Quel que soit le résultat biologique et chirurgical, certaines questions demeurent cependant d’ordre éthique. Par exemple, Heiner Wedemeyer, du département de gastroentérologie, hépatologie, maladies infectieuses et endocrinologie de la faculté de médecine de Hanovre en Allemagne et co-éditeur du Journal of Hepatology, les a soulevés et en a parlé explicitement. Le travail chinois « démontre qu’un foie de porc génétiquement modifié peut se greffer et assurer des fonctions hépatiques clés chez un receveur humain. En même temps, il met en évidence les défis biologiques et éthiques qui subsistent avant que ces approches puissent être traduites en une utilisation clinique plus large ».

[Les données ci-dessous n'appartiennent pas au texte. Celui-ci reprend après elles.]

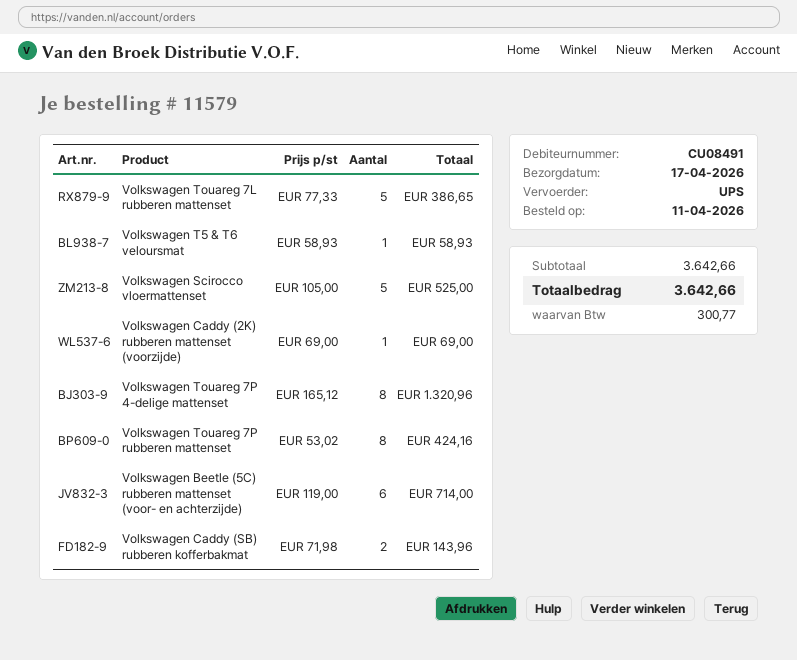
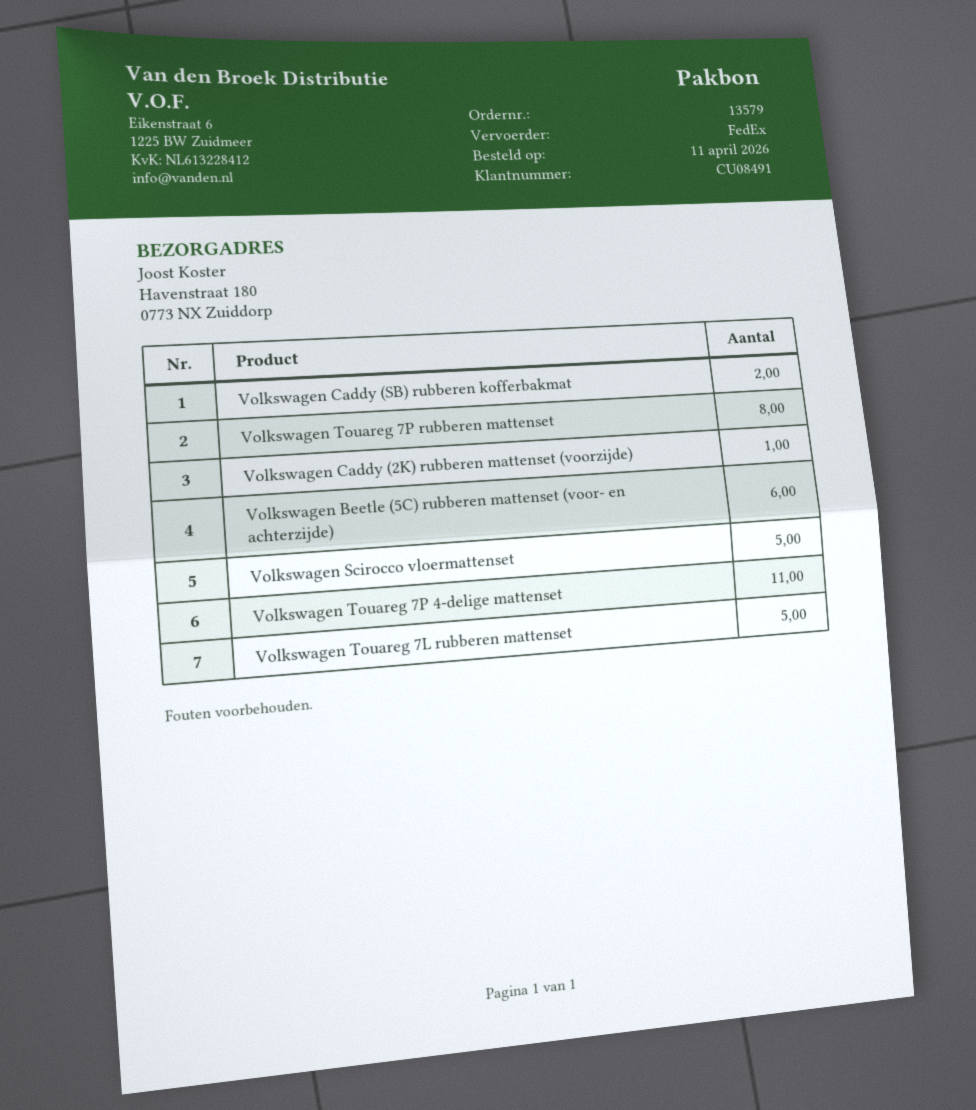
order number: 11579 -> 13579
shipping method: UPS -> FedEx
Volkswagen T5 & T6 veloursmat: 1 -> none
Volkswagen Touareg 7P 4-delige mattenset: 8 -> 11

L’avis du Comité National de Bioéthique

Le Comité national de bioéthique (CNB) est déjà intervenu par le passé sur le thème des xénotransplantations, notamment en ce qui concerne la greffe d’organes d’animaux génétiquement modifiés sur des êtres humains. « La NBC estime que, notamment en ce qui concerne la réaction de rejet d’organe et les pathologies transmissibles, il n’existe actuellement pas de conclusions scientifiques certaines suffisantes pour éliminer les doutes et les inquiétudes. En particulier, il n’est pas possible d’identifier avec précision les risques liés à la transmissibilité des infections xénogéniques, notamment en ce qui concerne les effets de la relation entre la recombinaison génétique et la recombinaison virale. Dans ce contexte, ils assument la plus grande importance à toutes les questions. inhérent au conflit entre l’intérêt individuel et la protection de la santé collective ». Pour cette raison, la NBC « estime qu’une approche basée sur le principe éthique de prudence et de précaution est nécessaire et, par conséquent, elle adhère à la demande, proposée par la Recommandation de l’Assemblée parlementaire du Conseil de l’Europe, d’un moratoire sur la phase d’essai des xénotransplantations sur l’homme ». Pour le Comité, il convient également « d’encourager toutes les occasions de débat public afin de diffuser les connaissances sur ces questions et de promouvoir la conscience éthique de tous les sujets concernés, afin qu’il y ait une véritable vérification du consensus social en la matière ».